The computer reports compiled by the Commonwealth after June, 1978 showed that the actual value of vouchers redeemed during the October 1, 1977 to June 30, 1978 contract was $2,228,335, and underspending of $471,665 for the fiscal year. It is necessary, however, to keep in mind my earlier caveat, Alexander at 896, that the actions involved in this litigation must be judged not with the benefit of hindsight but with the information that was available to the parties at the time the decision was made. In December, 1977, the City Health Department officials believed that if they were to exceed their budgetary allotment under the WIC program, they would not be reimbursed by the Commonwealth. City officials were aware that, because of the time delay, the Commonwealth's accounting reports could not be relied upon and that their own tally showed an unsupportable number of recipients. The City was, therefore, forced to strike a balance between currently providing services to all eligible recipients on one hand and protecting its fiscal integrity and risking the possibility of a more severe limitation of benefits in the future on the other.
Unfortunately for the intended recipients of WIC benefits, neither the City nor the Commonwealth officials charged with administering the program exercised the degree of control needed to keep expenditures as close as possible to the maximum permitted under the program. The Commonwealth failed to provide an adequate accounting system and refused to guarantee the City that, if the City complied with the Commonwealth's request that it not institute the priority program, the Commonwealth would reimburse the City for any overspending. Alexander at 897. City officials chose a questionable methodology for their head count and failed to monitor program participation until nine months later. With the benefit of hindsight, it is possible to argue that this inefficient management deprived eligible recipients of their benefits. Such inefficient management, however, is not illegal unless it rises to the level of unreasonable or arbitrary action. Plaintiffs have not argued
that the defendants' actions meet this standard and it is clear that they do not.

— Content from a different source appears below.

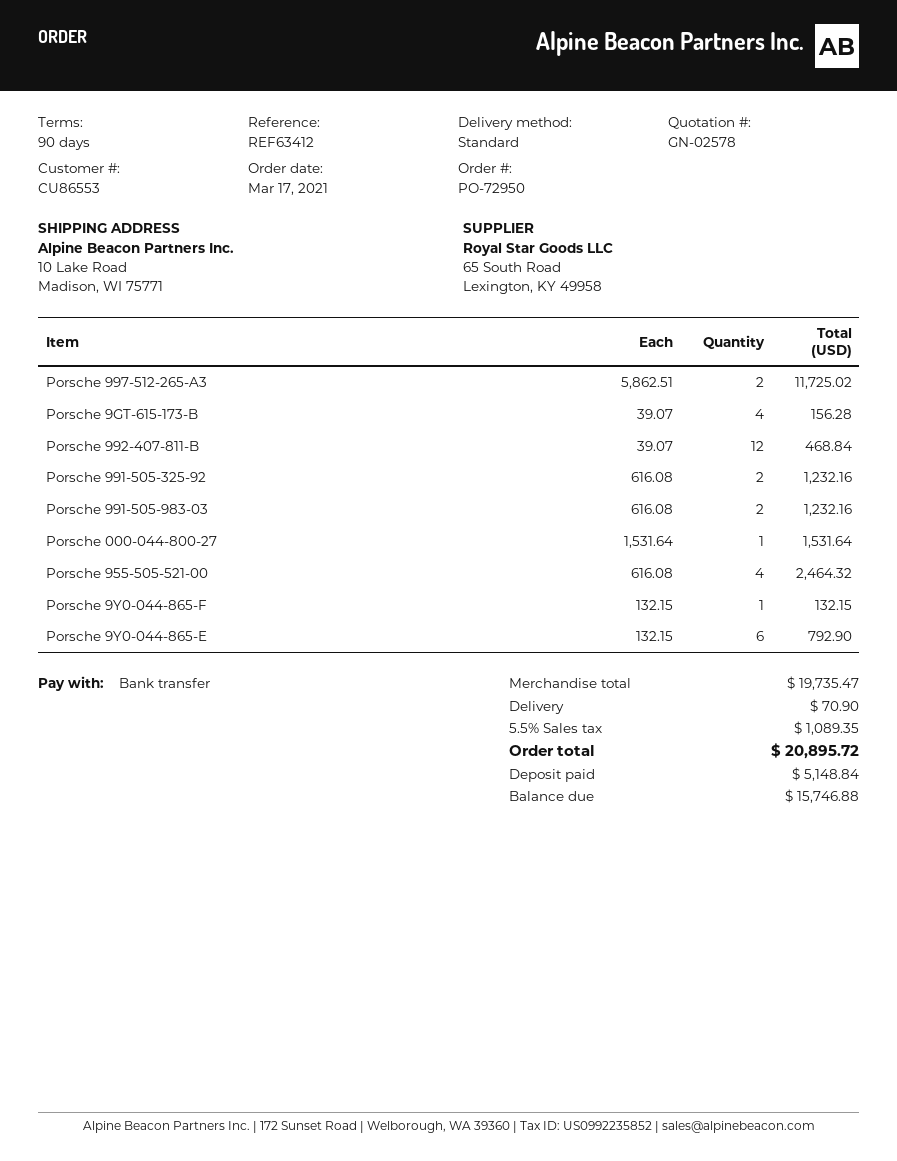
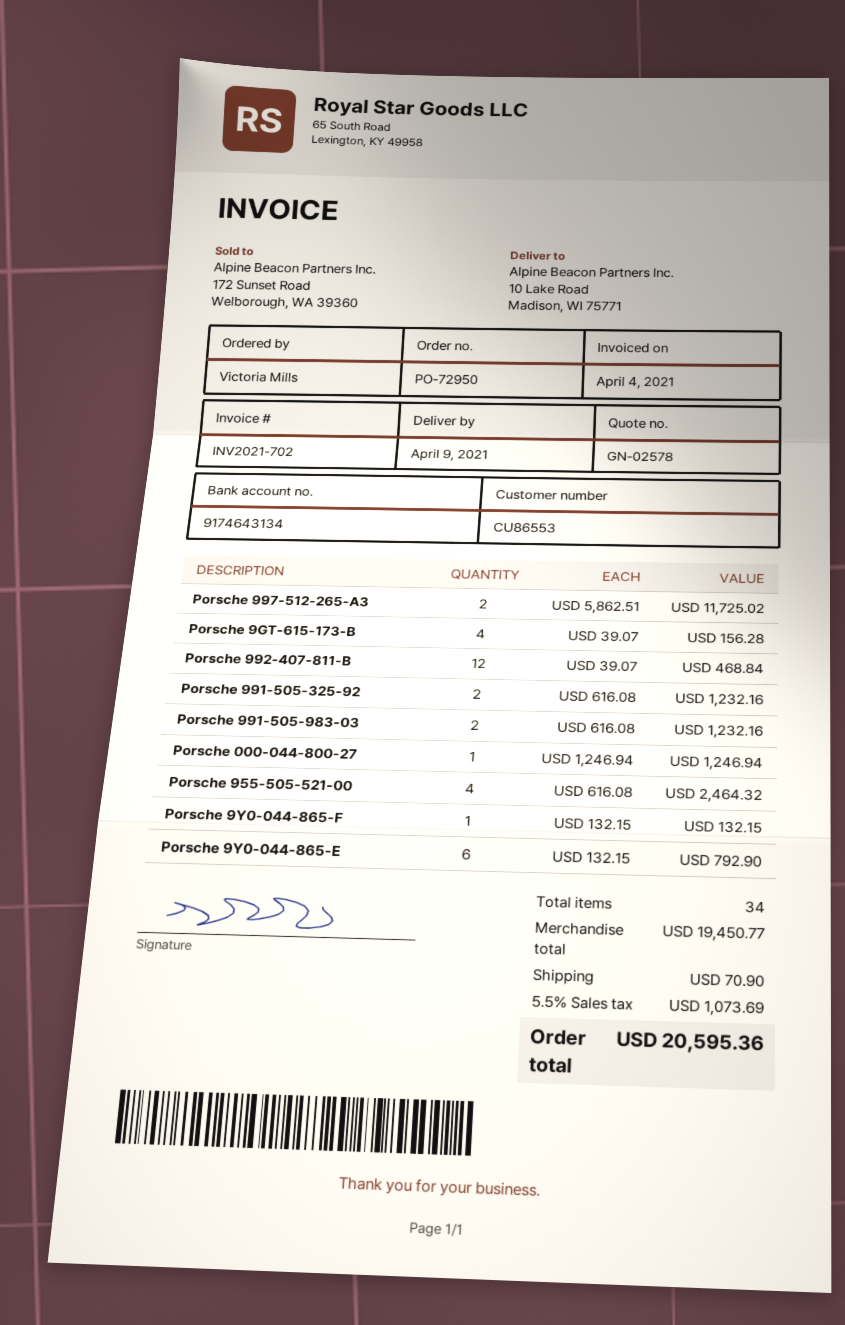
Porsche 000-044-800-27: 1 x 1531.64 = 1531.64 -> 1 x 1246.94 = 1246.94
subtotal: 19735.47 -> 19450.77
tax: 5.5% = 1089.35 -> 5.5% = 1073.69
total: 20895.72 -> 20595.36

While hindsight shows that the City may have been mistaken,
I decided in Alexander that the City's choice was permissible and reasonable at the time.
When the City Department of Health contracted with the Commonwealth to administer the WIC program, it expressly agreed to conform to the requirements of the WIC statute and the federal regulations, Exhibit D-2 at para. 32, but even without that agreement, the City would have been subject to similar compliance, 7 C.F.R. § 246.3(d); Eder v. Beal, 609 F.2d 695, 700 (3d Cir. 1979) (Commonwealth of Pennsylvania, once it decided to participate in a Title XX program, had to act in compliance with federal law); Budnicki v. Beal, 450 F. Supp. 546, 550-51 (E.D. Pa. 1978) (Commonwealth must conform its medical assistance program to the requirements of Title XIX of the Social Security Act).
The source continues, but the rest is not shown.